But that optimistic outlook on scientific achievement---documented in a
nationwide opinion poll conducted by the Pew Research Center
<http://people-press.org/report/625/> and /Smithsonian/---does not
extend to the environment. A small majority of those polled said most of
the United States would face severe water shortages by 2050. Six in ten
said the oceans would be less healthy than they are now, and seven in
ten foresaw a major energy crisis. Overall, fewer than half expected the
quality of Earth's environment to improve.
"If the U.S. has a national religion, the closest thing to it is faith
in technology," said Scott Keeter, director of survey research for the
Pew Research Center <http://people-press.org/report/625/>. But
"technology is not seen as a panacea for fixing the environment."
The poll, occasioned by the magazine's 40th anniversary and designed to
assess attitudes about the next 40 years, also documented a drop in
expectations. Americans remain generally positive, with 64 percent of
those surveyed saying they were somewhat or very optimistic about what
the next 40 years holds for them and their families; 61 percent said the
same about the nation's future. But in a Pew poll taken in May 1999, the
questions garnered response rates of 81 percent and 70 percent,
respectively.
Of course, the 1999 poll was taken at the height of the high-tech boom
and on the eve of a new millennium.
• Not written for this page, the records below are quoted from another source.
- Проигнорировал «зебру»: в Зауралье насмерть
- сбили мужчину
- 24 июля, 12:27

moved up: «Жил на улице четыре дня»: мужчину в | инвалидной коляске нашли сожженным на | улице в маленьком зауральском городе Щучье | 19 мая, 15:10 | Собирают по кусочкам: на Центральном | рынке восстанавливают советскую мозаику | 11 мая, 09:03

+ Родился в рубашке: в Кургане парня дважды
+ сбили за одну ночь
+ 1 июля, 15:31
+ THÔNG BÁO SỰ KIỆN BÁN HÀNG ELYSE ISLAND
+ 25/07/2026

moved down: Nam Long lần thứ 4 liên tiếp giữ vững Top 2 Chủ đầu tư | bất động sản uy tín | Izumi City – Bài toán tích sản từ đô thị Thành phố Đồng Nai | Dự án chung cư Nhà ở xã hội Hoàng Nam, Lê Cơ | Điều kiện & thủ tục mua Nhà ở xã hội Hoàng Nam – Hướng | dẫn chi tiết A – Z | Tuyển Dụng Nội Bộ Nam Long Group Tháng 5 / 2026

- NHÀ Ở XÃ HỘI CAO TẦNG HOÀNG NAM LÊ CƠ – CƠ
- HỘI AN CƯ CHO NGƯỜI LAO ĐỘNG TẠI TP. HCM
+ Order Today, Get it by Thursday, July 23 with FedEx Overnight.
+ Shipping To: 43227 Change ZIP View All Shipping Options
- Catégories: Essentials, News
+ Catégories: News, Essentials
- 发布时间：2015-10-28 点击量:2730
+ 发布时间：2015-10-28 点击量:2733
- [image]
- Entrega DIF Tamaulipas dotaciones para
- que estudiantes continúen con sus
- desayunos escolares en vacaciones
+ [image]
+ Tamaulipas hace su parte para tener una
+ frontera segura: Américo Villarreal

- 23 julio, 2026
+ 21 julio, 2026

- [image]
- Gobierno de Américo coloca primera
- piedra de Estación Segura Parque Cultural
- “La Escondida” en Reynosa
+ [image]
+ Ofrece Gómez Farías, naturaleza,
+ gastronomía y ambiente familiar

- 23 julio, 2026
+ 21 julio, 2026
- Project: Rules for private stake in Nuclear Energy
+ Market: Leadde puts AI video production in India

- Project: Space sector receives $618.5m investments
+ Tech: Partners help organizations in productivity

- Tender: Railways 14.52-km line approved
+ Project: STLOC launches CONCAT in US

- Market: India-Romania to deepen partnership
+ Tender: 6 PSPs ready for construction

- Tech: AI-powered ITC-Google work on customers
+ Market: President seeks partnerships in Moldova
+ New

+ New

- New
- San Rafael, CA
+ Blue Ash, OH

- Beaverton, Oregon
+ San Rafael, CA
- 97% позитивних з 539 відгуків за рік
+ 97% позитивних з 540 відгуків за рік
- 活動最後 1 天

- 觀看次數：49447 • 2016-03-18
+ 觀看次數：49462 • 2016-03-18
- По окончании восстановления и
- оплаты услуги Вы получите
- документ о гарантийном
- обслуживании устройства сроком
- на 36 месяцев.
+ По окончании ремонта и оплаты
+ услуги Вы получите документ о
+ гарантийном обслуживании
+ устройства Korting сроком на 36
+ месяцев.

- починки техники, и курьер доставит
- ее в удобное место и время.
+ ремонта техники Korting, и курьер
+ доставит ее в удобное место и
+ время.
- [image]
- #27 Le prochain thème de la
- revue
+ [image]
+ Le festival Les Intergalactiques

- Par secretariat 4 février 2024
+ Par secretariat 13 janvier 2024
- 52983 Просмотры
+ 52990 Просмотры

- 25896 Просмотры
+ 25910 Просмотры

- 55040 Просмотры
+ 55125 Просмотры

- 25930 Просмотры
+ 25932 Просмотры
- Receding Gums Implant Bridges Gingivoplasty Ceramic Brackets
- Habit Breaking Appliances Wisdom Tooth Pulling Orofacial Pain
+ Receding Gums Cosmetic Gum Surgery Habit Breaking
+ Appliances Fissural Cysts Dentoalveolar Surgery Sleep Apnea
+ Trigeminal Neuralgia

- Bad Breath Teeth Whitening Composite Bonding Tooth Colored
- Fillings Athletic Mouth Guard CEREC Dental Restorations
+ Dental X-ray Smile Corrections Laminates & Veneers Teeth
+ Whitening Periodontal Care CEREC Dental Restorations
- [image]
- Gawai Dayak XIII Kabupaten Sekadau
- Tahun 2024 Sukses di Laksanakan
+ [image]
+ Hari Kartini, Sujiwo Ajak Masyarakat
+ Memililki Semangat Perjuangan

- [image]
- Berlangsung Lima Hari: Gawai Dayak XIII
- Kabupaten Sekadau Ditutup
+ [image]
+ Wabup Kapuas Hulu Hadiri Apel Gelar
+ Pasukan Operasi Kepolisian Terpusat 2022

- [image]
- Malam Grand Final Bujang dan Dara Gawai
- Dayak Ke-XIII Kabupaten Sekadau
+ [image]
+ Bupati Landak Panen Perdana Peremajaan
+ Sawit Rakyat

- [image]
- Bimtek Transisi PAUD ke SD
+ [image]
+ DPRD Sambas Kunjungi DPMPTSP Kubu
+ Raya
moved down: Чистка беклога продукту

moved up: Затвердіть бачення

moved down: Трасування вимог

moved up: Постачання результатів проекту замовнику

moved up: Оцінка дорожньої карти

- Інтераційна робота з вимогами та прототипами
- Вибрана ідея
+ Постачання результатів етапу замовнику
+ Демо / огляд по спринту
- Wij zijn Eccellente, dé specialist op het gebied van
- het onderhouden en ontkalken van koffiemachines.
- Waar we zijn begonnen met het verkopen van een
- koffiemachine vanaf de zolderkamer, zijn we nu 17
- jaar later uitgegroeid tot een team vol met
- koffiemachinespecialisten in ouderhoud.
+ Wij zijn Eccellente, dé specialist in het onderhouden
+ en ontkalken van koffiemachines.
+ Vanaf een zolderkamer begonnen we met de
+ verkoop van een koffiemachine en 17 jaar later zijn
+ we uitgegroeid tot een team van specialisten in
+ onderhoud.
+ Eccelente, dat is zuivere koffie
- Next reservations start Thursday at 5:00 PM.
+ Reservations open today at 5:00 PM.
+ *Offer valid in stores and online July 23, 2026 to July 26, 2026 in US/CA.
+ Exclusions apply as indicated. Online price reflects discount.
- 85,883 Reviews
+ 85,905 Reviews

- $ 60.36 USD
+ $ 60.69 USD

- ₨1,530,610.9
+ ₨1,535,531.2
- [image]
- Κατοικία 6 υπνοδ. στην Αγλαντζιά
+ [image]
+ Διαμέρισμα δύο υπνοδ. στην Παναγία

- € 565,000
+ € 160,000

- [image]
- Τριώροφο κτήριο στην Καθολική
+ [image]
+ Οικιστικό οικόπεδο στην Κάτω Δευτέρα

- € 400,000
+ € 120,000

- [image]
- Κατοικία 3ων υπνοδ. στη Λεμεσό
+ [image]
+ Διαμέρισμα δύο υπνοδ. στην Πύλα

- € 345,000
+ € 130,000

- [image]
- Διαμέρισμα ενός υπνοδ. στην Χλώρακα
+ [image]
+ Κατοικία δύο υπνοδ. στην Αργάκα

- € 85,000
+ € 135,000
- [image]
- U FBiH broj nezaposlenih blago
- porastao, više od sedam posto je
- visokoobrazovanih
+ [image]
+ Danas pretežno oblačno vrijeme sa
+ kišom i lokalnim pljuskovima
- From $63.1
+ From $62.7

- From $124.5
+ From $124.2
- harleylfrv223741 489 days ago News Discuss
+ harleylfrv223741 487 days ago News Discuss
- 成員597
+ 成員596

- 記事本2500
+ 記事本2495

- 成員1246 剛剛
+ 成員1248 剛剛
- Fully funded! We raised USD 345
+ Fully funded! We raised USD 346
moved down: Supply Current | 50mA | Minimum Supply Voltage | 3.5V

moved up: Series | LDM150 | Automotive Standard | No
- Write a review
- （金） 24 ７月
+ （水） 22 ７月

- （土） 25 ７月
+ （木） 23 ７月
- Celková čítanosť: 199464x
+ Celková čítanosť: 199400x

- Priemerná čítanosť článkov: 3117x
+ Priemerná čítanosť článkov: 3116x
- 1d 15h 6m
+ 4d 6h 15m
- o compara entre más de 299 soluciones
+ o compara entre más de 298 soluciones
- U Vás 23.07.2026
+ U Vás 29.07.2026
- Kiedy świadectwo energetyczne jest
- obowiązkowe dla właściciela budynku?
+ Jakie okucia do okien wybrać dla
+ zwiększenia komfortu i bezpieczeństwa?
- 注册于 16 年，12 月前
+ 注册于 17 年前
Since then, terrorists attacked the
United States, the nation has engaged in two wars, the cost of living
has outpaced wages and a recession has damaged the economy, among other
things.
In the new survey, 58 percent of respondents said a world war would
occur in the next four decades, 53 percent said terrorists would attack
the United States with nuclear weapons, and the same majority said the
nation would be less important in the world than it is now.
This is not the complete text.